Three hours later, we reached the north coast and picked up our dive buddies for the next few days, an easygoing British couple. The four of us (actually 6 counting Janri and our driver) continued around the northwest tip of Bali to a shore dive site known as Secret Bay.  There was a nice little facility set up with rinse tanks, bathrooms, and a small restaurant. We didn’t waste any time suiting up and jumping in.

You guys….

This site was SO FREAKING AWESOME!

I think I can let some of the pictures and video speak for themselves:

Yellow frogfish shows off his lure

Schooling catfish

Cockatoo Waspfish

The highlight of our first dive here was a tiny yellow frogfish who just loved to swim. After years of shooting footage of frogfish just SITTING there doing very little, I had a blast playing with this little dude.

After 5 days of diving on beautiful reefs, it was really fun to switch gears and poke around for weird little creatures in the sand. Plus, I finally got to use my tripod!

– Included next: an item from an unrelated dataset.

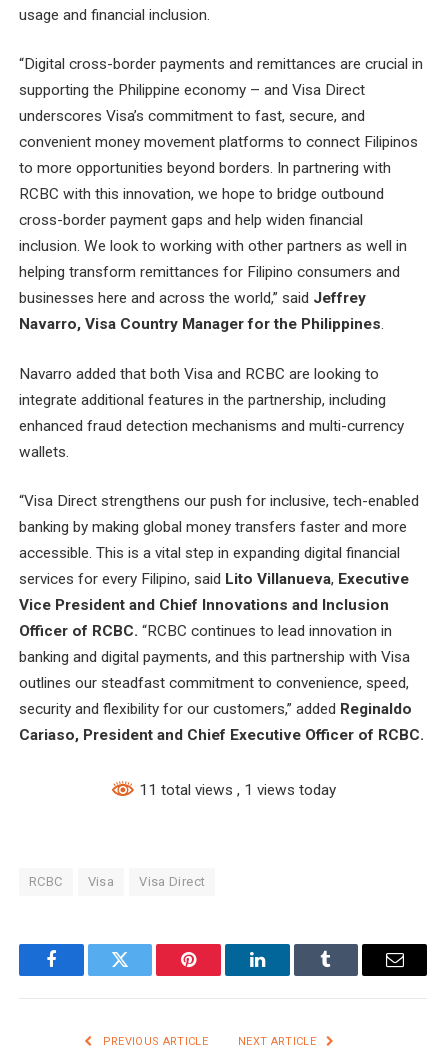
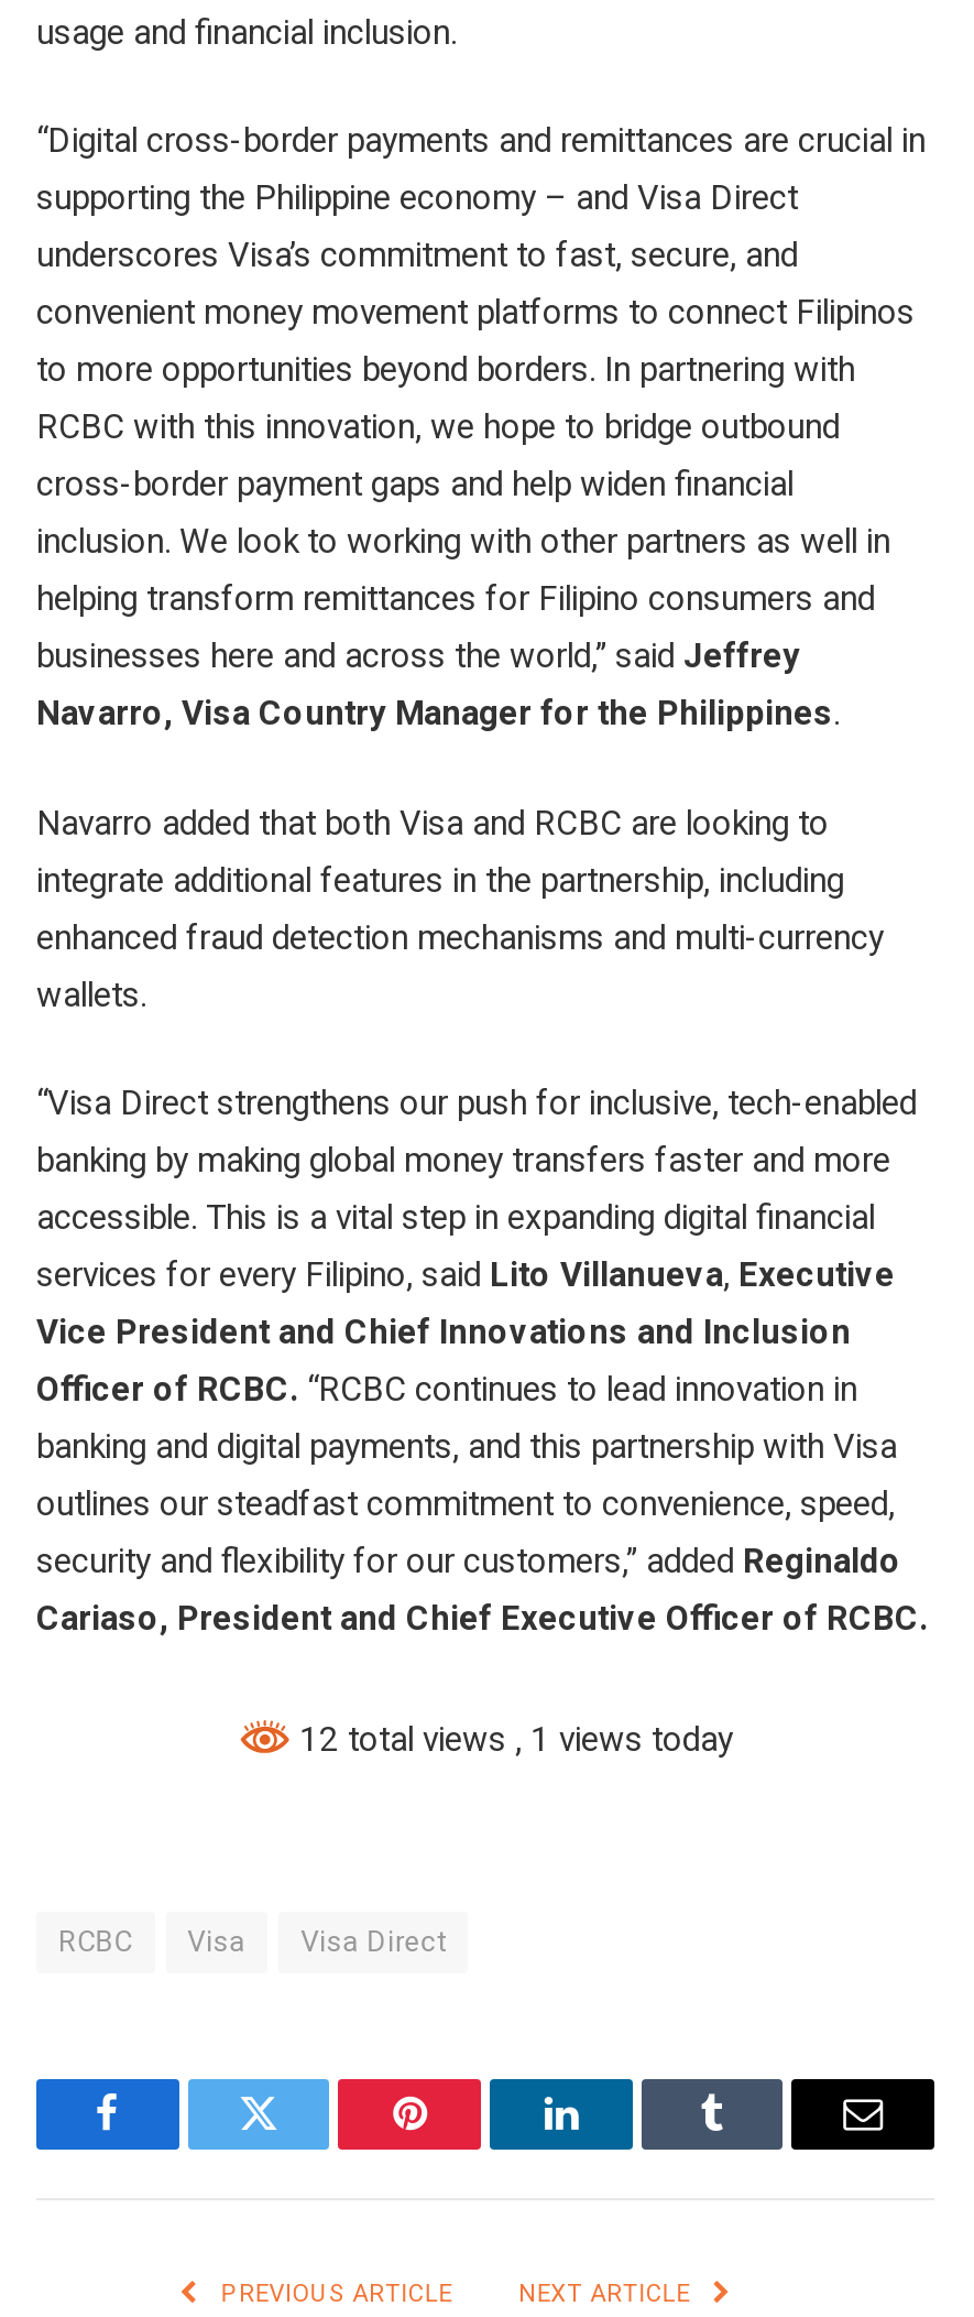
[134,781,336,799] 11 total views, 1 views today -> [291,1720,733,1760] 12 total views, 1 views today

There were no time limits here, except those imposed on us by the amount of air in our tanks. After a nearly 90-minute dive, we surfaced and were treated to a lunch of grilled fish overlooking the bay. (I always feel a little weird eating fish while diving….)

Side note on food: part of the AquaMarine service is that lunch is provided on all diving days. What you get depends on where you are – at Secret Bay it was fresh fish, but usually we were offered a selection from a restaurant near the dive site. Most days we had fried rice or noodles, which it turns out are still pretty darned tasty after being packed up to go and eaten hours later on a dive boat! Between AquaMarine providing lunch, and hotels including breakfast, dinner was the only time we had to fend for ourselves – and all the hotels had their own restaurants for nights we felt like staying put.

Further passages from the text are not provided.